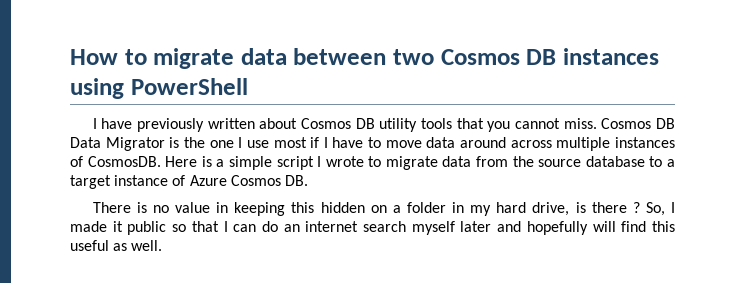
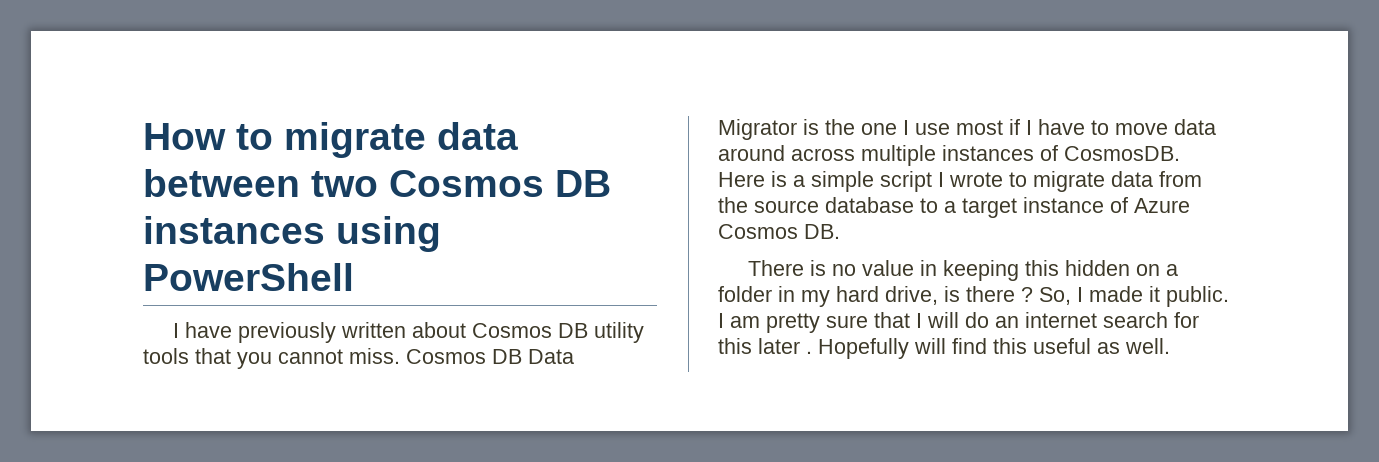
[127,221,187,235] public so -> [1166,286,1229,307] [718,313,868,333] public. I am pretty sure
[233,224,257,232] can -> [927,312,959,328] will
[411,221,588,235] myself later and hopefully -> [1174,312,1199,328] [718,338,909,359] for this later . Hopefully

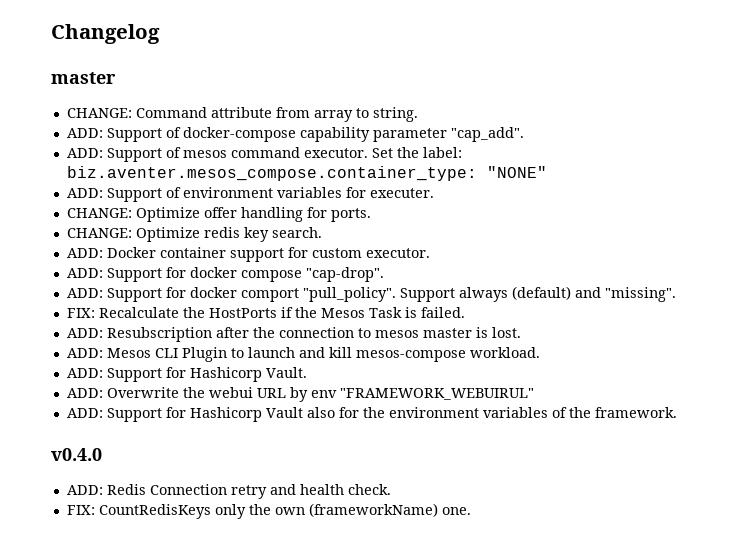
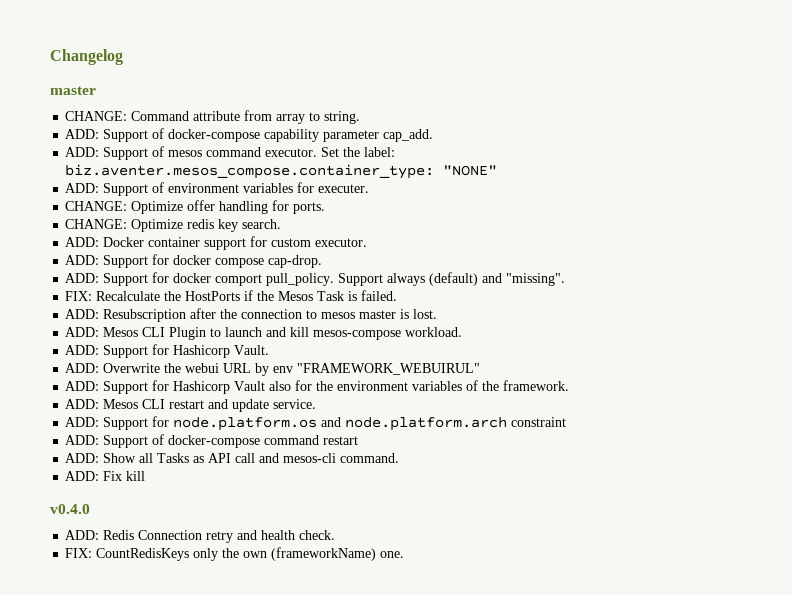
[450,127,524,142] "cap_add". -> [383,129,434,142] cap_add.
[305,267,384,282] "cap-drop". -> [268,255,323,268] cap-drop.
[302,287,396,302] "pull_policy". -> [266,273,335,286] pull_policy.
(677, 412) none -> [65,399,317,412] [65,416,567,431] [65,434,359,448] [65,453,400,463] [65,471,146,481] // ADD: Mesos CLI restart and update service. // ADD: Support for node.platform.os and node.platform.arch constraint // ADD: Support of docker-compose command restart // ADD: Show all Tasks as API call and mesos-cli command. // ADD: Fix kill

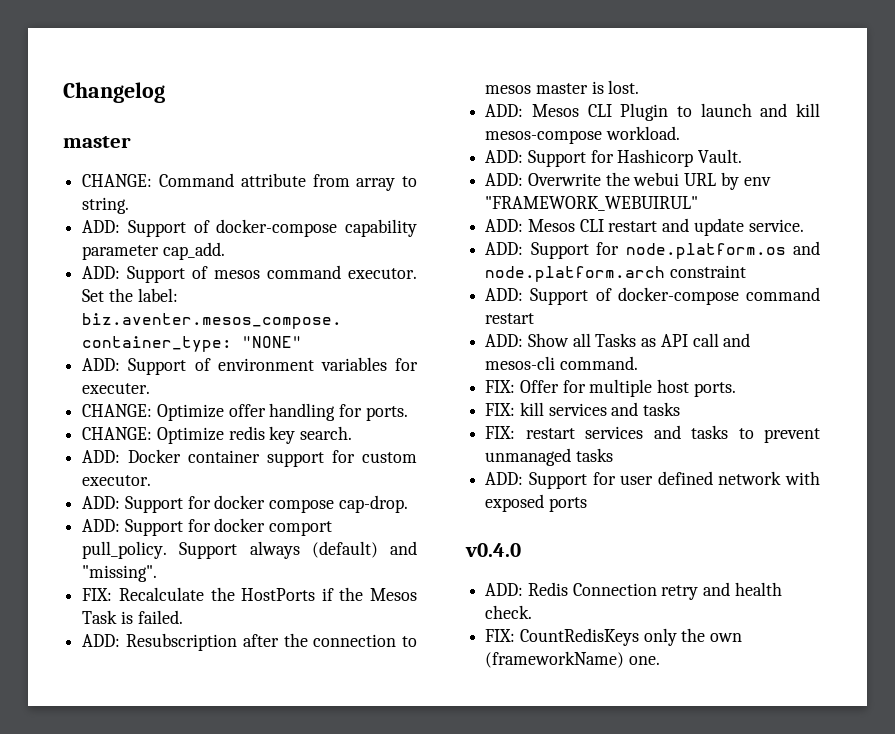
[65,380,570,394] // ADD: Support for Hashicorp Vault also for the environment variables of the framework. -> (699, 203) none
[65,471,146,481] ADD: Fix kill -> [485,379,736,397] [485,402,681,416] [485,425,820,443] [485,448,613,466] [485,471,820,489] [485,494,587,512] FIX: Offer for multiple host ports. // FIX: kill services and tasks // FIX: restart services and tasks to prevent unmanaged tasks // ADD: Support for user defined network with exposed ports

▶ Task brief: Pictures are to be dropped, and the lines from the line with "(677, 412) none" through the end of the material above are to be reproduced exactly.

▶ Solution to this problem:
(677, 412) none -> [65,399,317,412] [65,416,567,431] [65,434,359,448] [65,453,400,463] [65,471,146,481] // ADD: Mesos CLI restart and update service. // ADD: Support for node.platform.os and node.platform.arch constraint // ADD: Support of docker-compose command restart // ADD: Show all Tasks as API call and mesos-cli command. // ADD: Fix kill

[65,380,570,394] // ADD: Support for Hashicorp Vault also for the environment variables of the framework. -> (699, 203) none
[65,471,146,481] ADD: Fix kill -> [485,379,736,397] [485,402,681,416] [485,425,820,443] [485,448,613,466] [485,471,820,489] [485,494,587,512] FIX: Offer for multiple host ports. // FIX: kill services and tasks // FIX: restart services and tasks to prevent unmanaged tasks // ADD: Support for user defined network with exposed ports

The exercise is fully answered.